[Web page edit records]

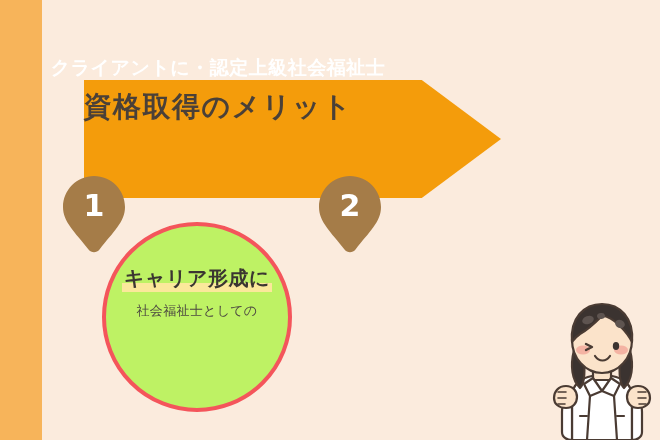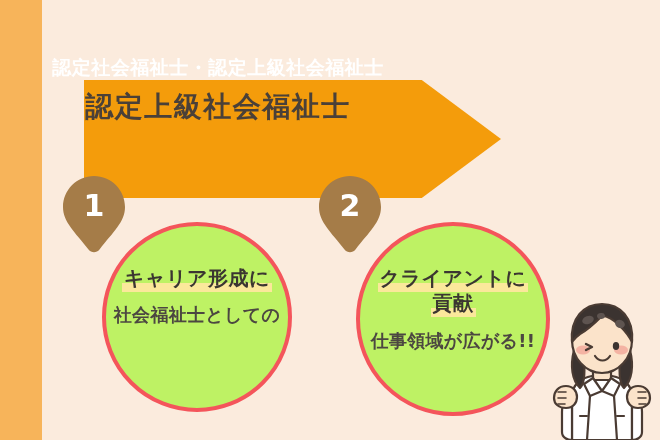--- a/index.html
+++ b/index.html
@@ -88,26 +88,25 @@
     font-size:20px;
     font-weight:bold;
     color:#3B3631;
     letter-spacing:0.5px;
     background:linear-gradient(to top, #FBE89B 0, #FBE89B 9px, transparent 9px);
     padding:0 2px 2px 2px;
     white-space:nowrap;
   }
   .card-sub {
     margin-top:10px;
-    font-size:18px;
+    font-size:13px;
     color:#4C4741;
     line-height:1.65;
     text-align:center;
     letter-spacing:0.3px;
-    font-weight:bold;
   }
   .card-sub div { white-space:nowrap; }
 
   
   .pin {
     position:absolute;
     width:62px; height:78px;
   }
   .pin svg { display:block; width:62px; height:78px; }
   .pin-num {
@@ -131,22 +130,22 @@
 </style>
 </head>
 <body>
 
 <div id="stage">
 
   <div class="left-stripe"></div>
 
   <div style="position:absolute;left:42px;top:40px;width:417px;height:118px;">
     <div class="banner"></div>
-    <div class="banner-sub">認定社会福祉士・認定上級社会福祉士</div>
-    <div class="banner-title">認定上級社会福祉士</div>
+    <div class="banner-sub">クライアントに・認定上級社会福祉士</div>
+    <div class="banner-title">資格取得のメリット</div>
   </div>
 
   <div class="card" style="left:0;top:0;width:660px;height:440px;pointer-events:none;">
 
     <div class="card-circle" style="left:102px;top:222px;width:190px;height:190px;">
       <div class="circle-inner">
         <div class="card-title-line">
           <span class="hl">キャリア形成に</span>
         </div>
         <div class="card-sub">
@@ -158,33 +157,20 @@
     <div class="pin" style="left:63px;top:176px;">
       <svg viewBox="0 0 62 78" xmlns="http://www.w3.org/2000/svg">
         <path d="M31 0 C13.9 0 0 13.9 0 31 C0 46 12 56 25.5 73.5 C28.3 77.2 33.7 77.2 36.5 73.5 C50 56 62 46 62 31 C62 13.9 48.1 0 31 0 Z" fill="#A57C48"></path>
       </svg>
       <div class="pin-num">1</div>
     </div>
   </div>
 
   <div class="card" style="left:0;top:0;width:660px;height:440px;pointer-events:none;">
 
-    <div class="card-circle" style="left:356px;top:222px;width:194px;height:194px;">
-      <div class="circle-inner">
-        <div class="card-title-line">
-          <span class="hl">クライアントに</span>
-        </div>
-        <div class="card-title-line">
-          <span class="hl">貢献</span>
-        </div>
-        <div class="card-sub">
-          <div>仕事領域が広がる!!</div>
-        </div>
-      </div>
-    </div>
 
     <div class="pin" style="left:319px;top:176px;">
       <svg viewBox="0 0 62 78" xmlns="http://www.w3.org/2000/svg">
         <path d="M31 0 C13.9 0 0 13.9 0 31 C0 46 12 56 25.5 73.5 C28.3 77.2 33.7 77.2 36.5 73.5 C50 56 62 46 62 31 C62 13.9 48.1 0 31 0 Z" fill="#A57C48"></path>
       </svg>
       <div class="pin-num">2</div>
     </div>
   </div>
 
   <div class="character">

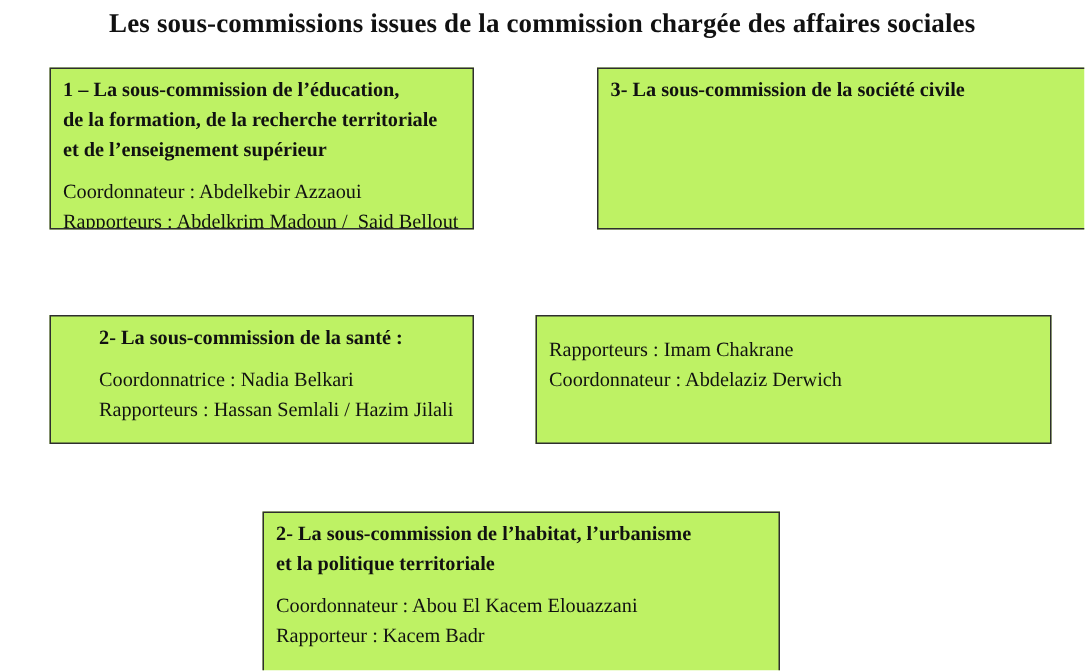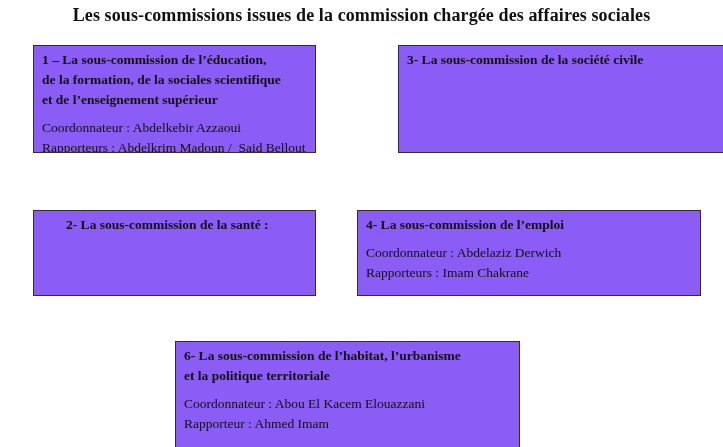--- a/index.html
+++ b/index.html
@@ -24,21 +24,21 @@
     text-align: center;
     font-size: 18px;
     font-weight: bold;
     letter-spacing: 0.1px;
     white-space: nowrap;
   }
   .box {
     position: absolute;
     box-sizing: border-box;
     border: 1.5px solid #2e2e2e;
-    background: #8b5cf6;
+    background: #bef264;
     padding: 4px 8px;
     font-size: 13.5px;
     line-height: 20px;
     overflow: hidden;
   }
   .box .heading {
     font-weight: bold;
   }
   .box .body {
     margin-top: 8px;
@@ -55,21 +55,21 @@
 </head>
 <body>
 
 <div class="page">
 
   <div class="doc-title">Les sous-commissions issues de la commission chargée des affaires sociales</div>
 
   <div class="box box1">
     <div class="heading">
       <div class="line">1 – La sous-commission de l’éducation,</div>
-      <div class="line">de la formation, de la sociales scientifique</div>
+      <div class="line">de la formation, de la recherche territoriale</div>
       <div class="line">et de l’enseignement supérieur</div>
     </div>
     <div class="body">
       <div class="line">Coordonnateur : Abdelkebir Azzaoui</div>
       <div class="line">Rapporteurs : Abdelkrim Madoun /  Said Bellout</div>
     </div>
   </div>
 
   <div class="box box3">
     <div class="heading">
@@ -77,37 +77,36 @@
     </div>
     <div class="body">
     </div>
   </div>
 
   <div class="box box2">
     <div class="heading">
       <div class="line">2- La sous-commission de la santé :</div>
     </div>
     <div class="body">
+      <div class="line">Coordonnatrice : Nadia Belkari</div>
+      <div class="line">Rapporteurs : Hassan Semlali / Hazim Jilali</div>
     </div>
   </div>
 
   <div class="box box4">
-    <div class="heading">
-      <div class="line">4- La sous-commission de l’emploi</div>
-    </div>
     <div class="body">
+      <div class="line">Rapporteurs : Imam Chakrane</div>
       <div class="line">Coordonnateur : Abdelaziz Derwich</div>
-      <div class="line">Rapporteurs : Imam Chakrane</div>
     </div>
   </div>
 
   <div class="box box5">
     <div class="heading">
-      <div class="line">6- La sous-commission de l’habitat, l’urbanisme</div>
+      <div class="line">2- La sous-commission de l’habitat, l’urbanisme</div>
       <div class="line">et la politique territoriale</div>
     </div>
     <div class="body">
       <div class="line">Coordonnateur : Abou El Kacem Elouazzani</div>
-      <div class="line">Rapporteur : Ahmed Imam</div>
+      <div class="line">Rapporteur : Kacem Badr</div>
     </div>
   </div>
 
 </div>
 
 </body></html>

## Task goal
Give back the full data exactly as it reads, but drop the pictures.

## Solved problem
--- a/index.html
+++ b/index.html
@@ -88,26 +88,25 @@
     font-size:20px;
     font-weight:bold;
     color:#3B3631;
     letter-spacing:0.5px;
     background:linear-gradient(to top, #FBE89B 0, #FBE89B 9px, transparent 9px);
     padding:0 2px 2px 2px;
     white-space:nowrap;
   }
   .card-sub {
     margin-top:10px;
-    font-size:18px;
+    font-size:13px;
     color:#4C4741;
     line-height:1.65;
     text-align:center;
     letter-spacing:0.3px;
-    font-weight:bold;
   }
   .card-sub div { white-space:nowrap; }
 
   
   .pin {
     position:absolute;
     width:62px; height:78px;
   }
   .pin svg { display:block; width:62px; height:78px; }
   .pin-num {
@@ -131,22 +130,22 @@
 </style>
 </head>
 <body>
 
 <div id="stage">
 
   <div class="left-stripe"></div>
 
   <div style="position:absolute;left:42px;top:40px;width:417px;height:118px;">
     <div class="banner"></div>
-    <div class="banner-sub">認定社会福祉士・認定上級社会福祉士</div>
-    <div class="banner-title">認定上級社会福祉士</div>
+    <div class="banner-sub">クライアントに・認定上級社会福祉士</div>
+    <div class="banner-title">資格取得のメリット</div>
   </div>
 
   <div class="card" style="left:0;top:0;width:660px;height:440px;pointer-events:none;">
 
     <div class="card-circle" style="left:102px;top:222px;width:190px;height:190px;">
       <div class="circle-inner">
         <div class="card-title-line">
           <span class="hl">キャリア形成に</span>
         </div>
         <div class="card-sub">
@@ -158,33 +157,20 @@
     <div class="pin" style="left:63px;top:176px;">
       <svg viewBox="0 0 62 78" xmlns="http://www.w3.org/2000/svg">
         <path d="M31 0 C13.9 0 0 13.9 0 31 C0 46 12 56 25.5 73.5 C28.3 77.2 33.7 77.2 36.5 73.5 C50 56 62 46 62 31 C62 13.9 48.1 0 31 0 Z" fill="#A57C48"></path>
       </svg>
       <div class="pin-num">1</div>
     </div>
   </div>
 
   <div class="card" style="left:0;top:0;width:660px;height:440px;pointer-events:none;">
 
-    <div class="card-circle" style="left:356px;top:222px;width:194px;height:194px;">
-      <div class="circle-inner">
-        <div class="card-title-line">
-          <span class="hl">クライアントに</span>
-        </div>
-        <div class="card-title-line">
-          <span class="hl">貢献</span>
-        </div>
-        <div class="card-sub">
-          <div>仕事領域が広がる!!</div>
-        </div>
-      </div>
-    </div>
 
     <div class="pin" style="left:319px;top:176px;">
       <svg viewBox="0 0 62 78" xmlns="http://www.w3.org/2000/svg">
         <path d="M31 0 C13.9 0 0 13.9 0 31 C0 46 12 56 25.5 73.5 C28.3 77.2 33.7 77.2 36.5 73.5 C50 56 62 46 62 31 C62 13.9 48.1 0 31 0 Z" fill="#A57C48"></path>
       </svg>
       <div class="pin-num">2</div>
     </div>
   </div>
 
   <div class="character">

--- a/index.html
+++ b/index.html
@@ -24,21 +24,21 @@
     text-align: center;
     font-size: 18px;
     font-weight: bold;
     letter-spacing: 0.1px;
     white-space: nowrap;
   }
   .box {
     position: absolute;
     box-sizing: border-box;
     border: 1.5px solid #2e2e2e;
-    background: #8b5cf6;
+    background: #bef264;
     padding: 4px 8px;
     font-size: 13.5px;
     line-height: 20px;
     overflow: hidden;
   }
   .box .heading {
     font-weight: bold;
   }
   .box .body {
     margin-top: 8px;
@@ -55,21 +55,21 @@
 </head>
 <body>
 
 <div class="page">
 
   <div class="doc-title">Les sous-commissions issues de la commission chargée des affaires sociales</div>
 
   <div class="box box1">
     <div class="heading">
       <div class="line">1 – La sous-commission de l’éducation,</div>
-      <div class="line">de la formation, de la sociales scientifique</div>
+      <div class="line">de la formation, de la recherche territoriale</div>
       <div class="line">et de l’enseignement supérieur</div>
     </div>
     <div class="body">
       <div class="line">Coordonnateur : Abdelkebir Azzaoui</div>
       <div class="line">Rapporteurs : Abdelkrim Madoun /  Said Bellout</div>
     </div>
   </div>
 
   <div class="box box3">
     <div class="heading">
@@ -77,37 +77,36 @@
     </div>
     <div class="body">
     </div>
   </div>
 
   <div class="box box2">
     <div class="heading">
       <div class="line">2- La sous-commission de la santé :</div>
     </div>
     <div class="body">
+      <div class="line">Coordonnatrice : Nadia Belkari</div>
+      <div class="line">Rapporteurs : Hassan Semlali / Hazim Jilali</div>
     </div>
   </div>
 
   <div class="box box4">
-    <div class="heading">
-      <div class="line">4- La sous-commission de l’emploi</div>
-    </div>
     <div class="body">
+      <div class="line">Rapporteurs : Imam Chakrane</div>
       <div class="line">Coordonnateur : Abdelaziz Derwich</div>
-      <div class="line">Rapporteurs : Imam Chakrane</div>
     </div>
   </div>
 
   <div class="box box5">
     <div class="heading">
-      <div class="line">6- La sous-commission de l’habitat, l’urbanisme</div>
+      <div class="line">2- La sous-commission de l’habitat, l’urbanisme</div>
       <div class="line">et la politique territoriale</div>
     </div>
     <div class="body">
       <div class="line">Coordonnateur : Abou El Kacem Elouazzani</div>
-      <div class="line">Rapporteur : Ahmed Imam</div>
+      <div class="line">Rapporteur : Kacem Badr</div>
     </div>
   </div>
 
 </div>
 
 </body></html>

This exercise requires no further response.